→ YOUR TASK: Restate the following data in its entirety, word for word and without images.

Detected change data

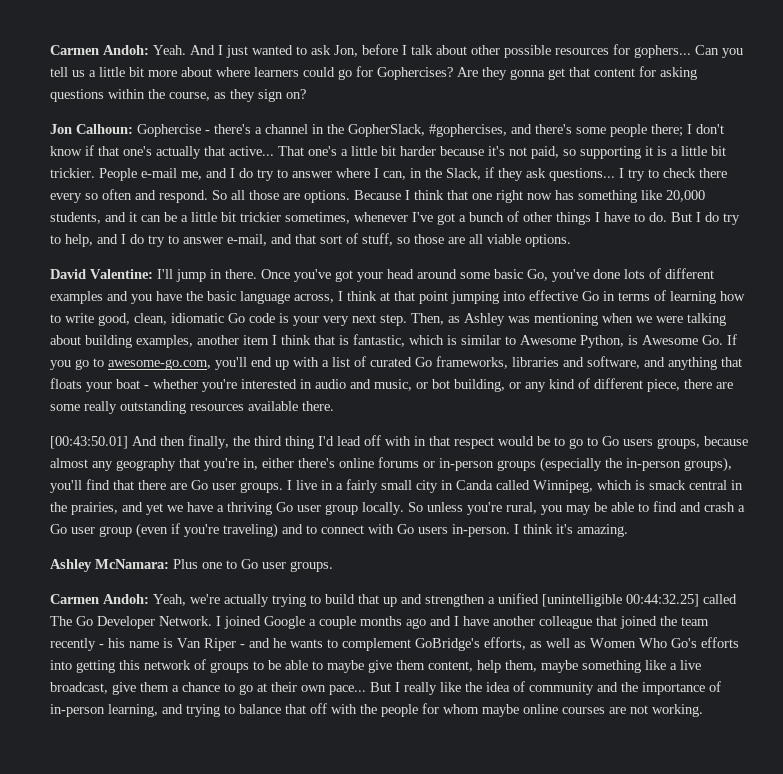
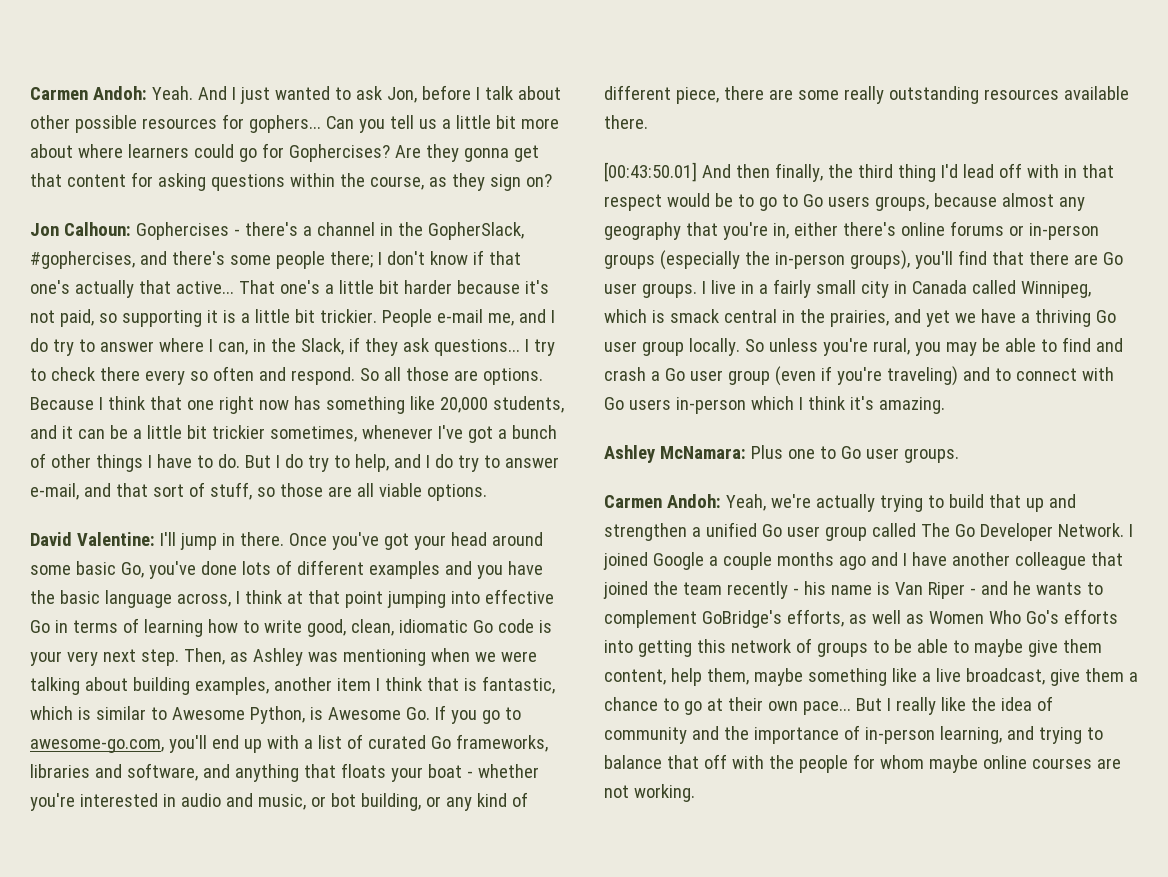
[137,124,201,137] Gophercise -> [135,222,229,240] Gophercises
[456,480,493,490] Canda -> [911,280,967,294] Canada
[452,524,510,537] in-person. -> [675,396,794,414] in-person which
[542,594,699,607] [unintelligible 00:44:32.25] -> [761,524,867,541] Go user group

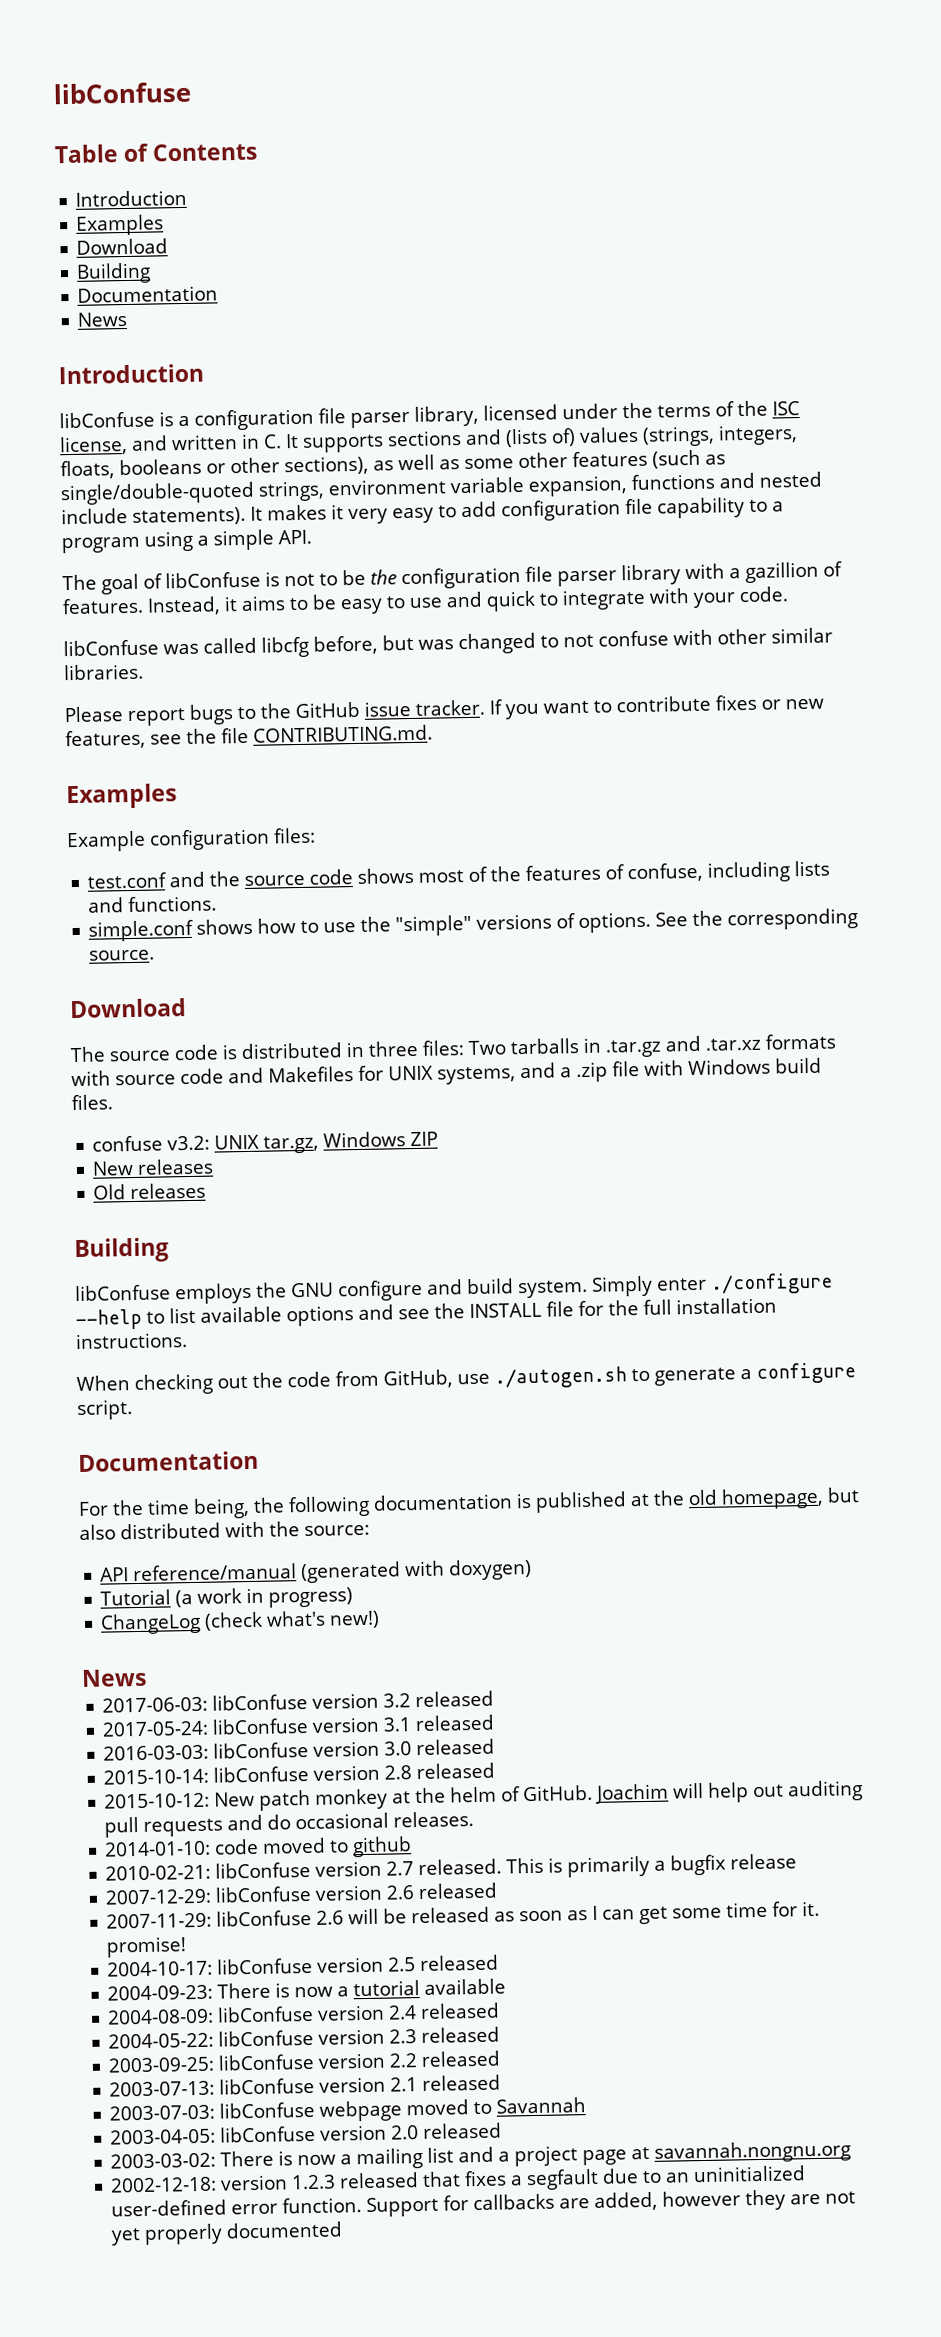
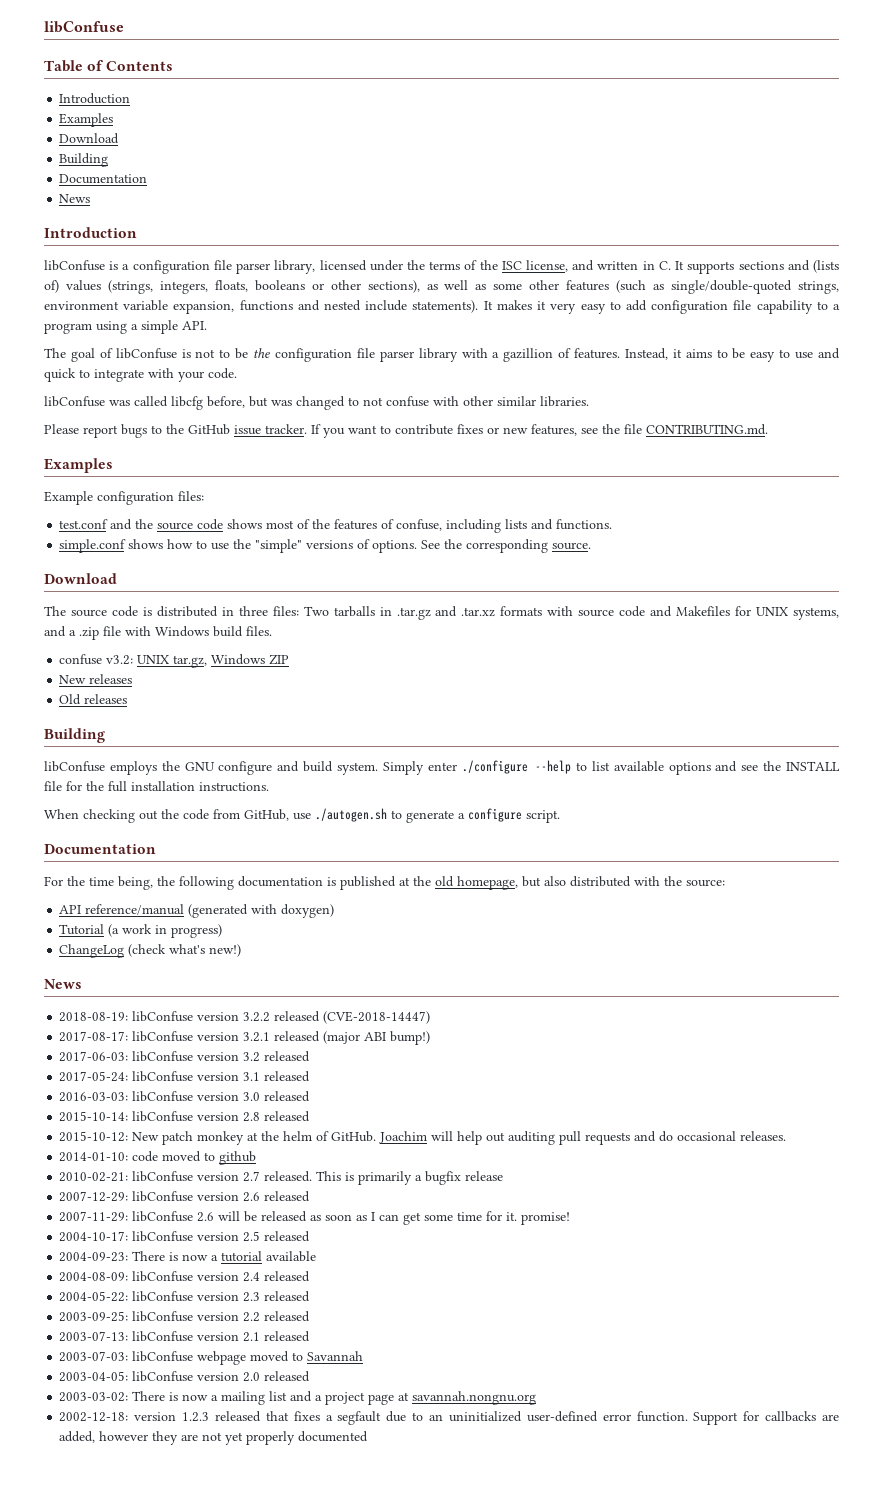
(147, 1677) none -> [59,1011,431,1024] [59,1031,431,1045] // 2018-08-19: libConfuse version 3.2.2 released (CVE-2018-14447) // 2017-08-17: libConfuse version 3.2.1 released (major ABI bump!)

→ ANSWER:
[137,124,201,137] Gophercise -> [135,222,229,240] Gophercises
[456,480,493,490] Canda -> [911,280,967,294] Canada
[452,524,510,537] in-person. -> [675,396,794,414] in-person which
[542,594,699,607] [unintelligible 00:44:32.25] -> [761,524,867,541] Go user group

(147, 1677) none -> [59,1011,431,1024] [59,1031,431,1045] // 2018-08-19: libConfuse version 3.2.2 released (CVE-2018-14447) // 2017-08-17: libConfuse version 3.2.1 released (major ABI bump!)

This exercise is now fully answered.